The party the extended on to the beach where it was a long night!

Sunday 9th May

This morning I am flying to Beijing in order to organise the visas for Kazakhstan. I really don’t want to leave Xi’amen a day early as the weekend is continuing today with more beach rugby and a get-together in one of the bars. My flight is at 12 so I have to leave the hostel at 9ish, nobody is awake and I’m a bit sad to be going! Cathy, Caoimhe and Leanne will arrive into Beijing late tonight so I’ll be able to get all the gossip from them.

Monday 10th May

We got up this morning voiceless after the weekend and went straight to the Kazakhstan embassy for nine o’clock to find that they have a national holiday and are closed! Drat! Will have to go back on Wed, when they open again.

I’ve just got off the phone to the guys and it turns out Colm is really sick, he has somehow managed to contract or develop cellulites is his leg. He has had it before but it can be really serious if it isn't treated properly - amputation serious. I'm really worried because they have to leave Xi’amen and drive the 1400km to Shanghai in time for Dre's flight on Thurs. Luckily he has the medication with him, I just hope he  rests and looks after himself.
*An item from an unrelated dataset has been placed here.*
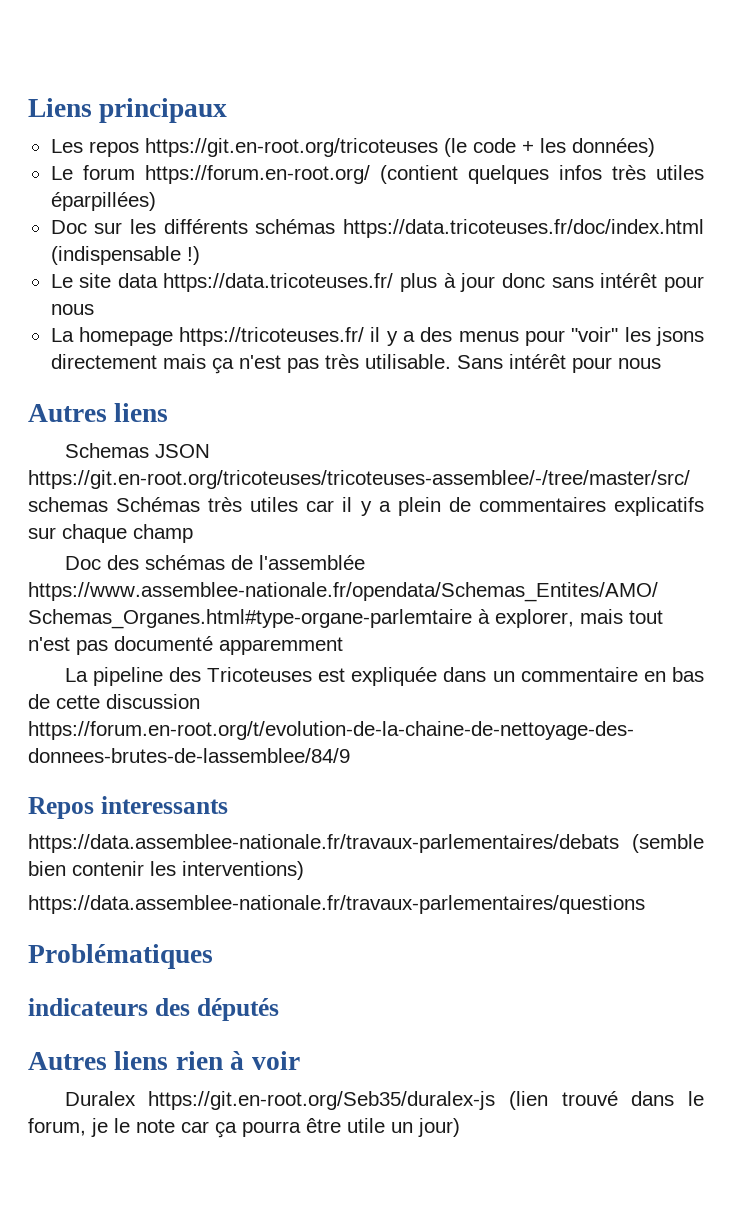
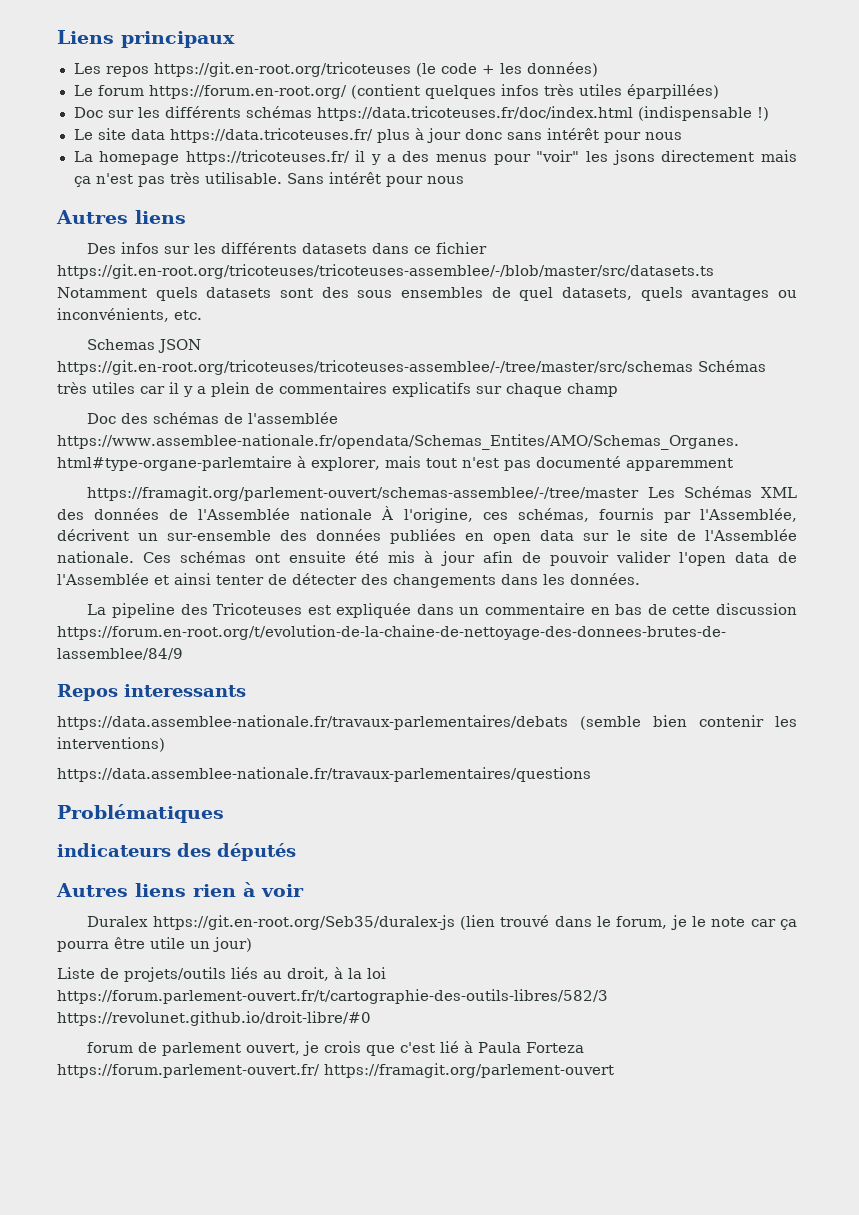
(169, 412) none -> [87,242,488,254] [57,264,714,279] [57,287,797,301] [57,308,202,322] // Des infos sur les différents datasets dans ce fichier https://git.en-root.org/tricoteuses/tricoteuses-assemblee/-/blob/master/src/datasets.ts Notamment quels datasets sont des sous ensembles de quel datasets, quels avantages ou inconvénients, etc.
(343, 646) none -> [87,486,797,501] [57,506,797,523] [57,529,797,544] [57,551,798,566] [57,573,640,588] // https://framagit.org/parlement-ouvert/schemas-assemblee/-/tree/master Les Schémas XML des données de l'Assemblée nationale À l'origine, ces schémas, fournis par l'Assemblée, décrivent un sur-ensemble des données publiées en open data sur le site de l'Assemblée nationale. Ces schémas ont ensuite été mis à jour afin de pouvoir valider l'open data de l'Assemblée et ainsi tenter de détecter des changements dans les données.
(460, 1127) none -> [57,967,386,982] [57,989,608,1004] [57,1011,371,1026] [87,1041,585,1056] [57,1063,614,1078] // Liste de projets/outils liés au droit, à la loi https://forum.parlement-ouvert.fr/t/cartographie-des-outils-libres/582/3 https://revolunet.github.io/droit-libre/#0 // forum de parlement ouvert, je crois que c'est lié à Paula Forteza https://forum.parlement-ouvert.fr/ https://framagit.org/parlement-ouvert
Latest update from Shanghai is that Colm is deteriorating; they went to the hospital this afternoon, and were told that the oral drugs aren't effective enough as the infection is too strong. He was prescribed a course of IV's for a week. Thankfully they didn't need to keep him in but he needs to go to a hospital everyday for IV treatment. 

Wednesday 11th May

The guys should have arrived in Shanghai this morning. I'm still worried about Col he didn't sound good last night but it was late and he needed to sleep! At the hospital yesterday there was a doctor who seemed to know what he was talking about and he changed Col's prescription to another type of IV. He has also extended the prescription for a week from today.

Wed 12th May

We are waiting in the embassy line to apply for our Kazakhstan visas. Now as a patient person I don't really mind standing here for last two hours, in sweltering heat, being skipped by sneaky Chinese folk! I don't mind that I flew early Sunday morning (missing the party and the final day of the rugby) to be here for Monday morning, only for the embassy declare a holiday and close! I'm not even angry that the computers here are down and nobody has been processed yet. I'm not mad at all, BUT Cathy is Raging! Haha good thing they sent me instead of Flinner!
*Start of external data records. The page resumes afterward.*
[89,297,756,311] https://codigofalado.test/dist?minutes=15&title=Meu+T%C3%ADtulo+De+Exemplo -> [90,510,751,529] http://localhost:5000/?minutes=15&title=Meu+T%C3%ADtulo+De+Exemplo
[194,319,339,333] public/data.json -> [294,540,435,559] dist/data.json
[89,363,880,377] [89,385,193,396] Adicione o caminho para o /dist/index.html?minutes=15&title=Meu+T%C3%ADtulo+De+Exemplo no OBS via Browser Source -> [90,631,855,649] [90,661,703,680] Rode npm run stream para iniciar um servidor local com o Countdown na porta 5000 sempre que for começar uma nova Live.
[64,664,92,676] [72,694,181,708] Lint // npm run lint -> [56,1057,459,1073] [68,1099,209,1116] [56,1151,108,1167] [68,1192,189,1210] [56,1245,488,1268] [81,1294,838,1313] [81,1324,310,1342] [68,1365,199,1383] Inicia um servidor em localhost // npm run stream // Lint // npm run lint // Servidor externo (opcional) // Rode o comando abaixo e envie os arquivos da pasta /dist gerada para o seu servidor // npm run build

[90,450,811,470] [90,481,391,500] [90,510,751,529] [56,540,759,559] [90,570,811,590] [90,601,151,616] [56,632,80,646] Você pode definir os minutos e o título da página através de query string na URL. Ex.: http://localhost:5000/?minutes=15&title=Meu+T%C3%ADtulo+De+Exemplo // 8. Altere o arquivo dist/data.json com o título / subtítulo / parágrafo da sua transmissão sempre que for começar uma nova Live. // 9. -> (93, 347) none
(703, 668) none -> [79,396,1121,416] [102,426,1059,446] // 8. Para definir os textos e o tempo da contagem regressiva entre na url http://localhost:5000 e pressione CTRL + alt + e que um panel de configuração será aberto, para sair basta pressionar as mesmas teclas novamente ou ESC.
We're still waiting and nobody has moved anywhere but we have to check out of our hostel at 12 in order to move rooms. So, rather than pay for a late checkout we split up and Leanne and Caoimhe went back to move us all.

Despite my upbeat attitude from earlier, the girls leaving was a catalyst, I got really angry! Background; We arrived at the embassy this morning before 9am - their opening time, and waited. At half eleven nobody had moved anywhere and an embassy official came out with queuing poles and re-arranged the entire queue. The door is on the right and there is a fence running adjacent to it, alongside the outside of the building. At nine the queue formed along the fence from the door back. But the skippers mentioned earlier stood at the door and spilled out onto the road. So your-manno, AKA power-tripper, comes out and instead of telling the skippers to move off he moves the entire queue back, so the skippers get to the top alongside the fence. He goes along the queue telling us all individually to move back. At this point Cathy is about to explode! 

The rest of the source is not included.